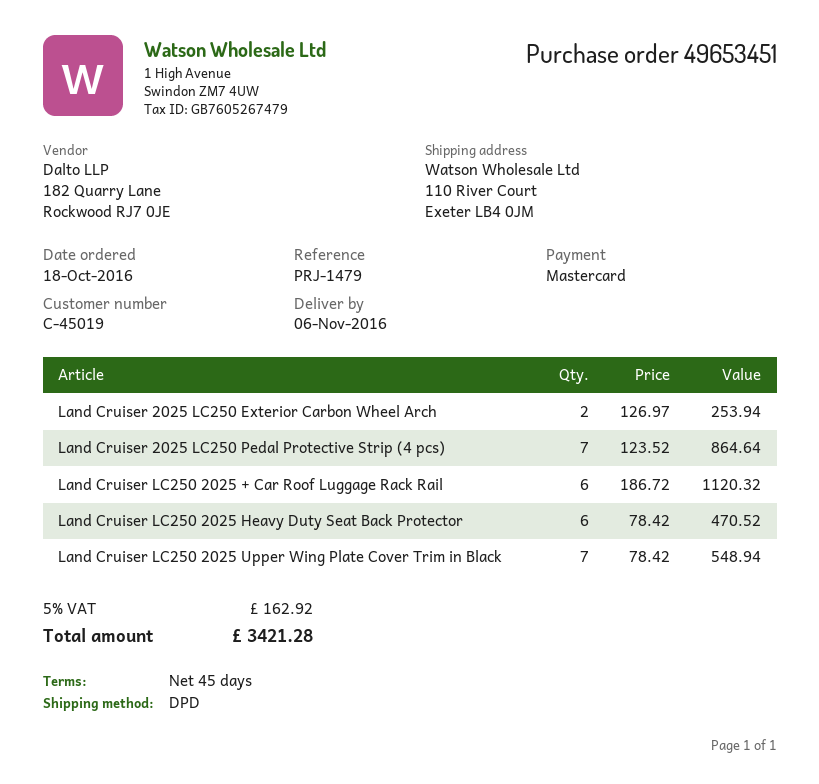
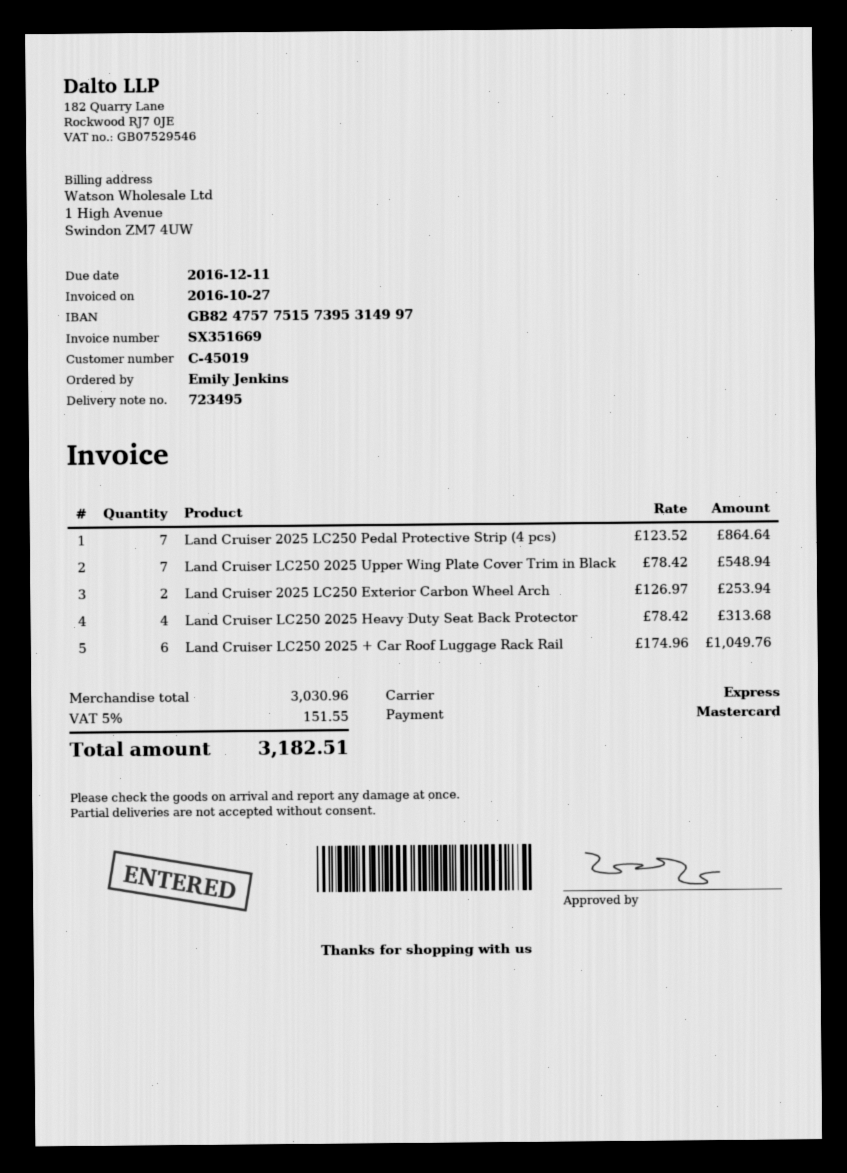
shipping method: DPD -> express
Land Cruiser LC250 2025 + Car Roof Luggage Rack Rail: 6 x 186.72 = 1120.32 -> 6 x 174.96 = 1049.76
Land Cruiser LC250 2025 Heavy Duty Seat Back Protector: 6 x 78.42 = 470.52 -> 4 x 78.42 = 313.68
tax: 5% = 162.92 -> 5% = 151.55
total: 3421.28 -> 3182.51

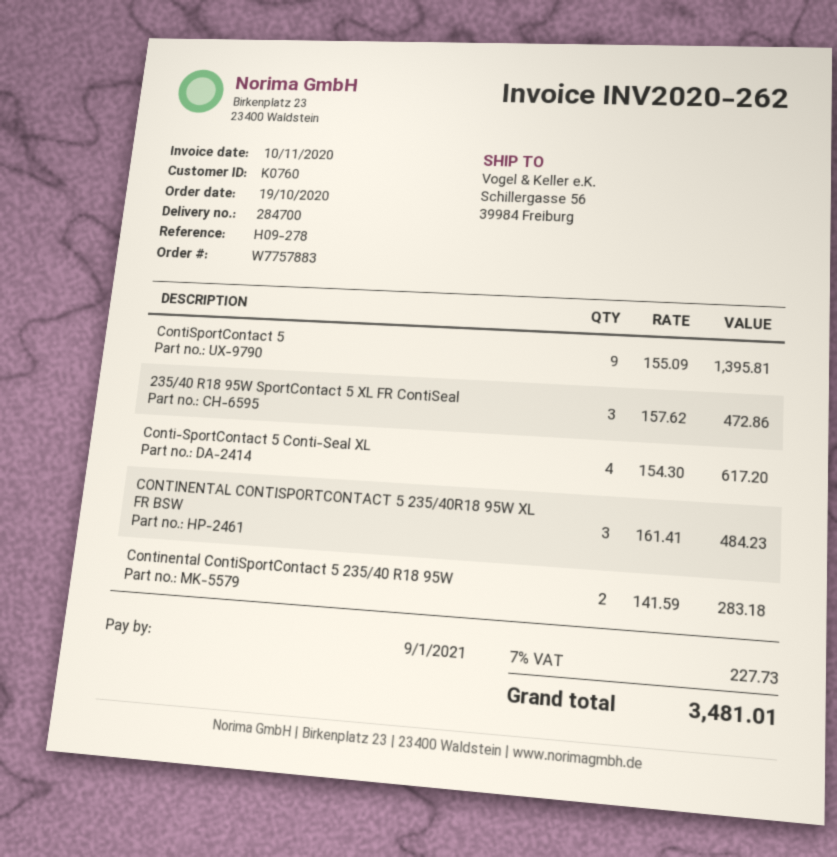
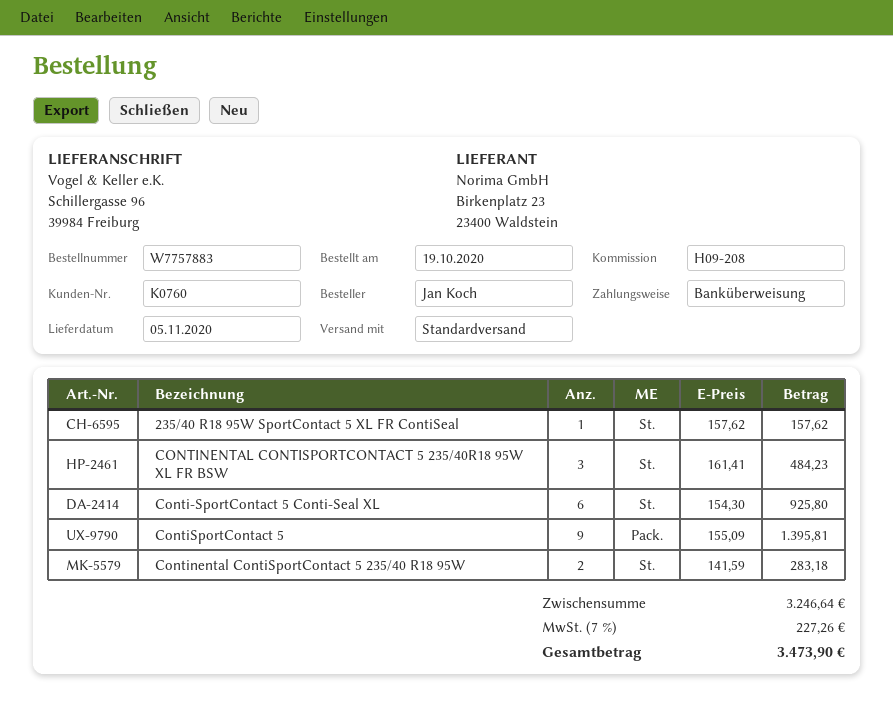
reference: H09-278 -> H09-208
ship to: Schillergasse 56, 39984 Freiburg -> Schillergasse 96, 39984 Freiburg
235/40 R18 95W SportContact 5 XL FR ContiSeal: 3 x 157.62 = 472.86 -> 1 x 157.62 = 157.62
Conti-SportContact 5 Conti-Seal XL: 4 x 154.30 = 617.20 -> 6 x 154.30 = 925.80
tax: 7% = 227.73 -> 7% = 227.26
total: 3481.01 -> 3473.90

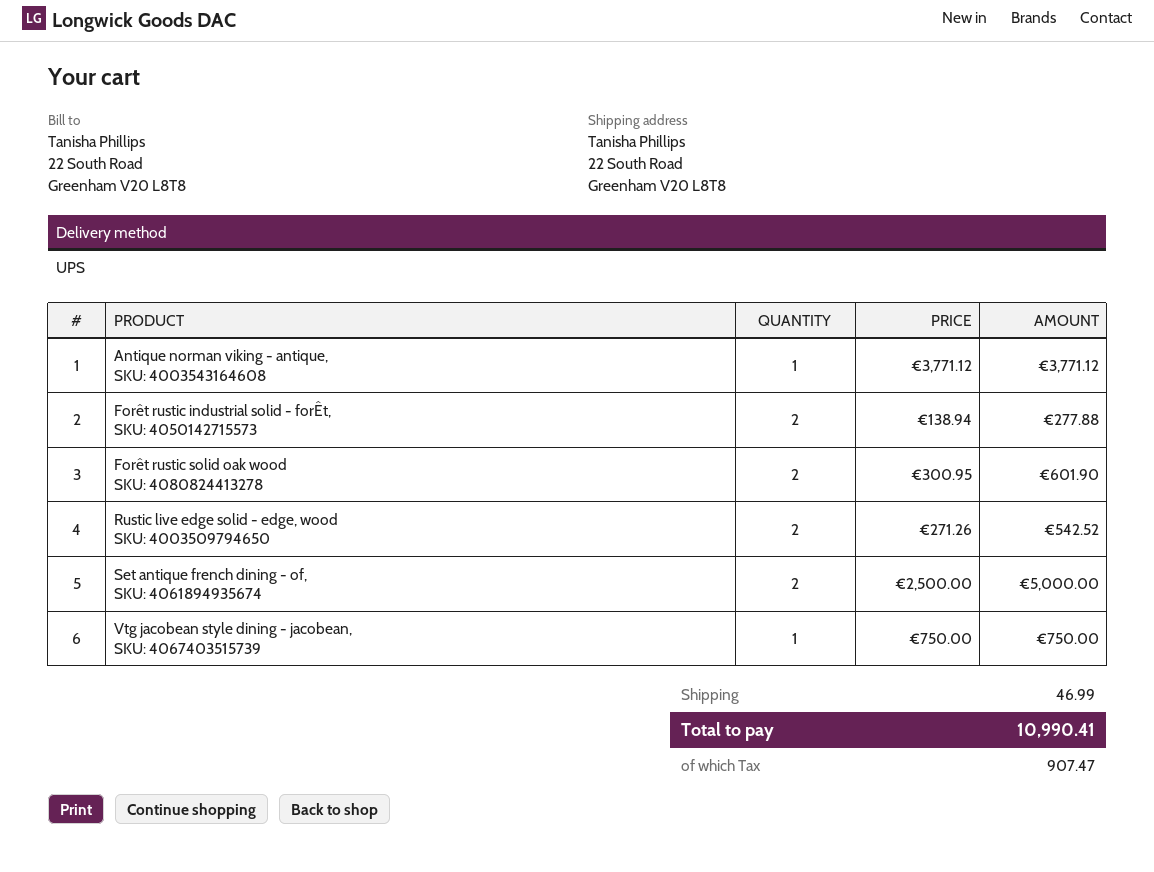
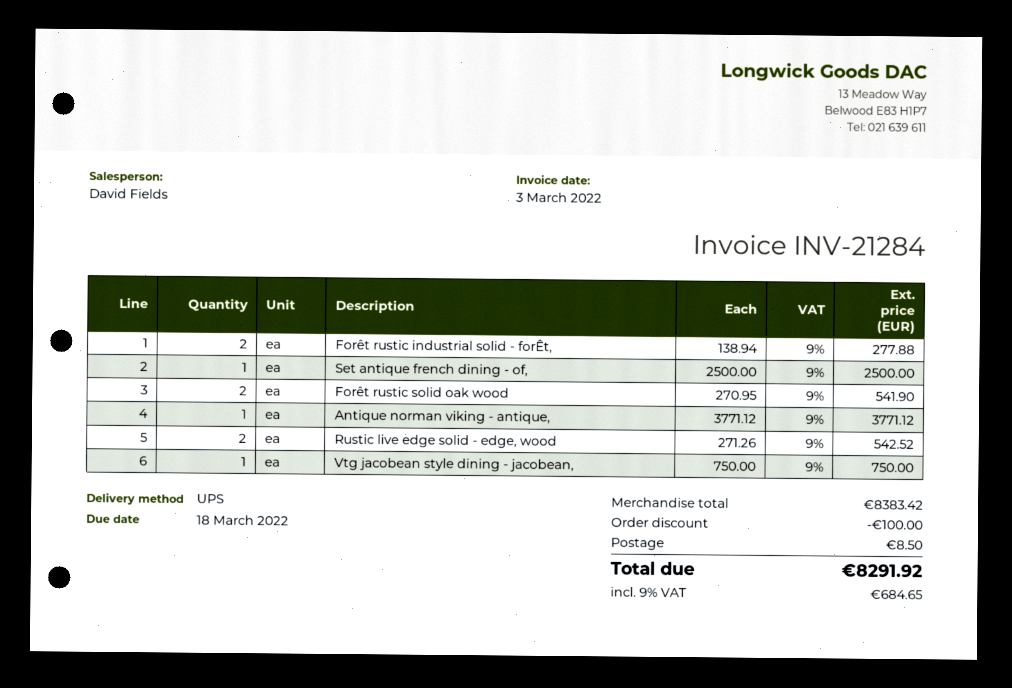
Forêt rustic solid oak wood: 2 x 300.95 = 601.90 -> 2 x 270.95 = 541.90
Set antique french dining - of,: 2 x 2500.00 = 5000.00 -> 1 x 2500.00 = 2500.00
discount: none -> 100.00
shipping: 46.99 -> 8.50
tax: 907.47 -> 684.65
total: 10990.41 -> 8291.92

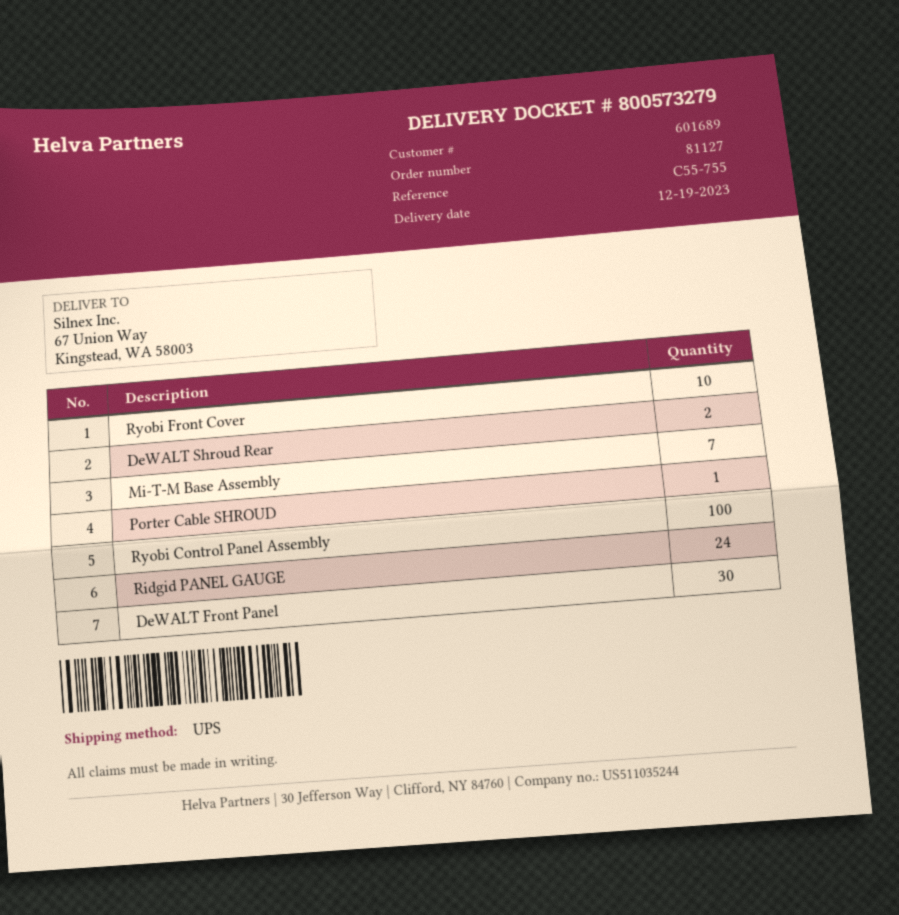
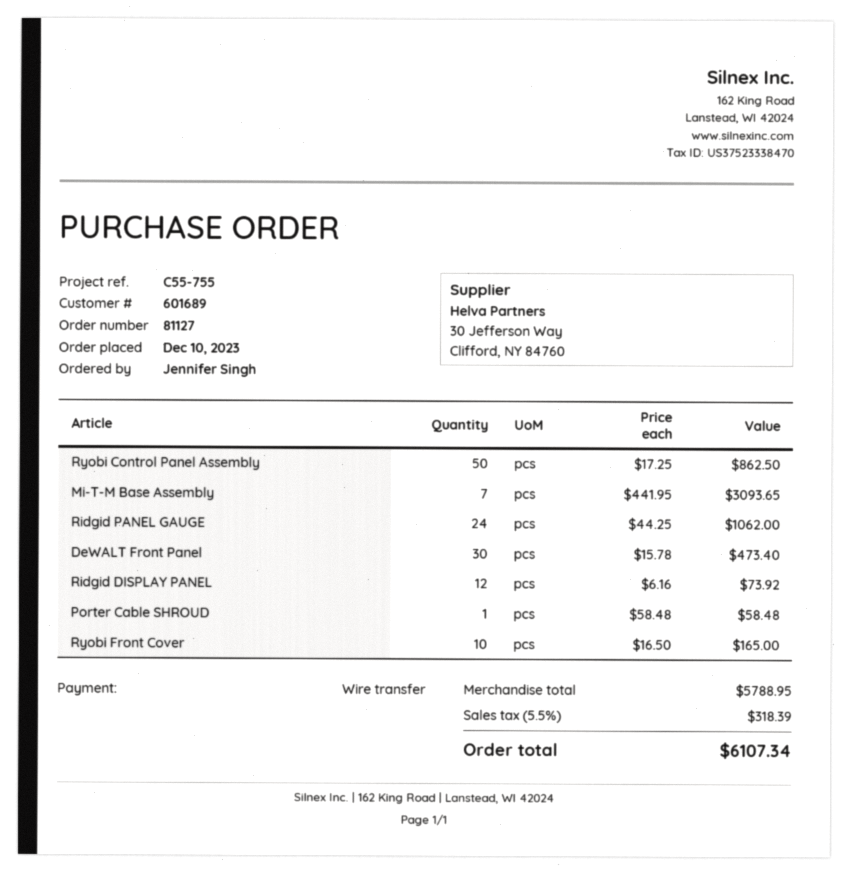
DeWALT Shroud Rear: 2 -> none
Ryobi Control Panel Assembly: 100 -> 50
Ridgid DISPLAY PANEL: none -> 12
------------
◆ Task brief:
Write out the entries above word for word. Do not include the pictures.

◆ Solution for this task:
shipping method: DPD -> express
Land Cruiser LC250 2025 + Car Roof Luggage Rack Rail: 6 x 186.72 = 1120.32 -> 6 x 174.96 = 1049.76
Land Cruiser LC250 2025 Heavy Duty Seat Back Protector: 6 x 78.42 = 470.52 -> 4 x 78.42 = 313.68
tax: 5% = 162.92 -> 5% = 151.55
total: 3421.28 -> 3182.51

reference: H09-278 -> H09-208
ship to: Schillergasse 56, 39984 Freiburg -> Schillergasse 96, 39984 Freiburg
235/40 R18 95W SportContact 5 XL FR ContiSeal: 3 x 157.62 = 472.86 -> 1 x 157.62 = 157.62
Conti-SportContact 5 Conti-Seal XL: 4 x 154.30 = 617.20 -> 6 x 154.30 = 925.80
tax: 7% = 227.73 -> 7% = 227.26
total: 3481.01 -> 3473.90

Forêt rustic solid oak wood: 2 x 300.95 = 601.90 -> 2 x 270.95 = 541.90
Set antique french dining - of,: 2 x 2500.00 = 5000.00 -> 1 x 2500.00 = 2500.00
discount: none -> 100.00
shipping: 46.99 -> 8.50
tax: 907.47 -> 684.65
total: 10990.41 -> 8291.92

DeWALT Shroud Rear: 2 -> none
Ryobi Control Panel Assembly: 100 -> 50
Ridgid DISPLAY PANEL: none -> 12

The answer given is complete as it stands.